The design philosophy and technical advantages of AutoMQ make it an ideal choice for replacing existing Kafka clusters in enterprises. By adopting AutoMQ, enterprises can significantly reduce storage costs, simplify operations, and achieve automatic cluster scaling and traffic self-balancing, thereby more efficiently responding to changes in business demands. Additionally, AutoMQ’s architecture supports efficient cold read operations and zero service interruption, ensuring stable system operation under high load and sudden traffic conditions. Its storage structure is as follows:
The Nightingale Monitoring System (Nightingale) is an open-source, cloud-native observability and analysis tool that adopts an All-in-One design philosophy, integrating data collection, visualization, monitoring alerts, and data analysis into one platform. Its main advantages include efficient data collection capabilities, flexible alert strategies, and rich visualization features. Nightingale is closely integrated with various cloud-native ecosystems, supporting multiple data sources and storage backends, and providing low-latency, high-reliability monitoring services. By using Nightingale, enterprises can achieve comprehensive monitoring and management of complex distributed systems, quickly identify and resolve issues, thereby optimizing system performance and enhancing business continuity.

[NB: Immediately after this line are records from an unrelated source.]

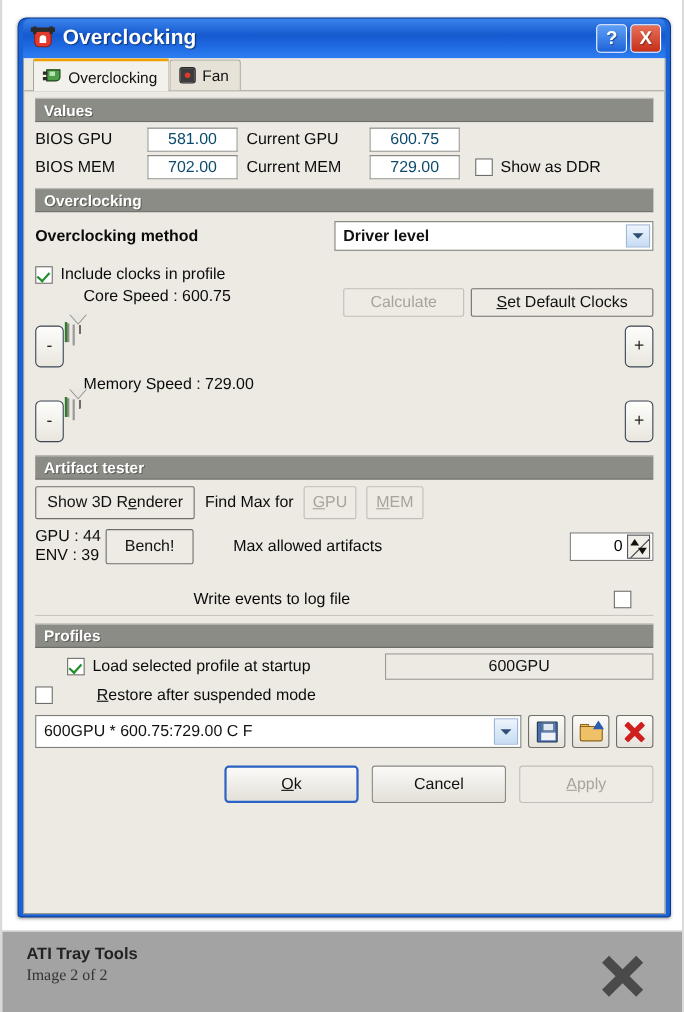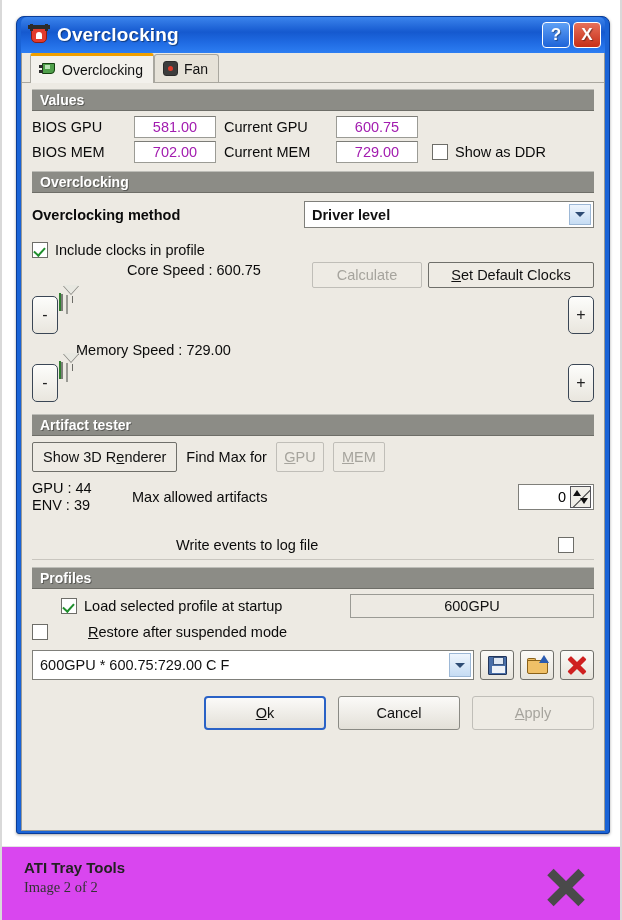--- a/index.html
+++ b/index.html
@@ -150,21 +150,21 @@
     text-shadow: 1px 1px 0 rgba(0,0,0,.35);
     margin-bottom: 5px;
   }
   .lbl { font-size: 14.5px; color: #0b0b0b; }
 
   .field {
     background: #ffffff;
     border: 1px solid #9b9b95;
     border-top-color: #7c7c77;
     text-align: center;
-    font-size: 14.5px; color: #a21caf;
+    font-size: 14.5px; color: #0c4a6e;
     padding: 2px 6px;
   }
   .readonly {
     background: #edeae3;
     border: 1px solid #9b9b95;
     text-align: center; font-size: 14.5px; color: #111; padding: 3px 6px;
   }
 
   
   .values-row { display: flex; align-items: center; gap: 8px; margin-bottom: 3px; }
@@ -303,21 +303,21 @@
     background: #cf2020; border-radius: 1px;
   }
   .ico-redx i:first-child { transform: rotate(45deg); }
   .ico-redx i:last-child { transform: rotate(-45deg); }
 
   .sep { height: 1px; background: #c9c6bf; margin: 6px 0 0 0; }
 
   
   .footer {
     position: absolute; left: 0; right: 0; top: 846px; height: 74px;
-    background: #d946ef;
+    background: #a3a3a3;
     border-top: 1px solid #e3e3e3;
     padding: 12px 22px 0 22px;
   }
   .footer-title { font-size: 15px; font-weight: bold; color: #222; }
   .footer-sub { font-size: 14.5px; color: #333; margin-top: 3px; font-family: Liberation Serif, serif; }
   .footer-x {
     position: absolute; right: 34px; top: 20px;
     width: 40px; height: 40px;
   }
   .footer-x i {
@@ -402,21 +402,21 @@
               </span>
           </span>
         </div>
 
         <div style="display:flex;align-items:flex-start;">
           <div style="flex:1 1 auto;">
             <div class="chk-row">
               <span class="chk checked"></span>
               <span class="lbl">Include clocks in profile</span>
             </div>
-            <div class="lbl" style="margin:4px 0 0 44px;text-align:center;">Core Speed : 600.75</div>
+            <div class="lbl" style="margin:4px 0 0 44px;">Core Speed : 600.75</div>
           </div>
           <div style="display:flex;gap:6px;align-items:flex-start;padding-top:20px;">
             <span class="btn flat disabled" style="width:110px;">Calculate</span>
             <span class="btn flat" style="width:166px;"><span class="u">S</span>et Default Clocks</span>
           </div>
         </div>
 
         <div class="slider-row" style="margin-top:8px;">
           <span class="pmbtn">-</span>
           <span class="track-wrap">
@@ -452,20 +452,21 @@
           <span class="lbl">Find Max for</span>
           <span class="btn flat disabled" style="width:48px;height:30px;"><span class="u">G</span>PU</span>
           <span class="btn flat disabled" style="width:52px;height:30px;"><span class="u">M</span>EM</span>
         </div>
 
         <div style="display:flex;align-items:center;margin-top:8px;">
           <div style="width:64px;line-height:1.15;">
             <div class="lbl">GPU : 44</div>
             <div class="lbl">ENV : 39</div>
           </div>
+          <span class="btn flat" style="height:32px;width:80px;">Bench!</span>
           <span class="lbl" style="margin-left:36px;flex:1 1 auto;">Max allowed artifacts</span>
           <span class="spin">
             <span class="num">0</span>
             <span class="sbtns">
               <span class="up"></span>
                 <span class="slash"></span>
                 <span class="dn"></span>
             </span>
           </span>
         </div>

To monitor the status of the cluster, you will need the following setup:
-
Deploy an available AutoMQ node/cluster and open the Metrics collection port
-
Deploy Nightingale monitoring and its dependencies
-
Deploy Prometheus to collect Metrics data
Refer to the AutoMQ documentation: Cluster Deployment | AutoMQ [5]. Before starting the deployment, add the following configuration parameters to enable the Prometheus scrape interface. After starting the AutoMQ cluster with these parameters, each node will open an additional HTTP interface to pull AutoMQ monitoring metrics. These metrics follow the Prometheus Metrics format.
bin/kafka-server-start.sh ...\
--override s3.telemetry.metrics.exporter.type=prometheus \
--override s3.metrics.exporter.prom.host=0.0.0.0 \
--override s3.metrics.exporter.prom.port=8890 \
....
When AutoMQ monitoring metrics are enabled, you can pull Prometheus-formatted monitoring metrics from any node via HTTP protocol at the address: http://{node_ip}:8890
. An example of the response is as follows:
....
kafka_request_time_mean_milliseconds{otel_scope_name="io.opentelemetry.jmx",type="DescribeDelegationToken"} 0.0 1720520709290
kafka_request_time_mean_milliseconds{otel_scope_name="io.opentelemetry.jmx",type="CreatePartitions"} 0.0 1720520709290
...
For more information on the metrics, refer to the AutoMQ official documentation: Metrics | AutoMQ [6].
Prometheus can be deployed by downloading the binary package or using Docker. Below is an introduction to these two deployment methods.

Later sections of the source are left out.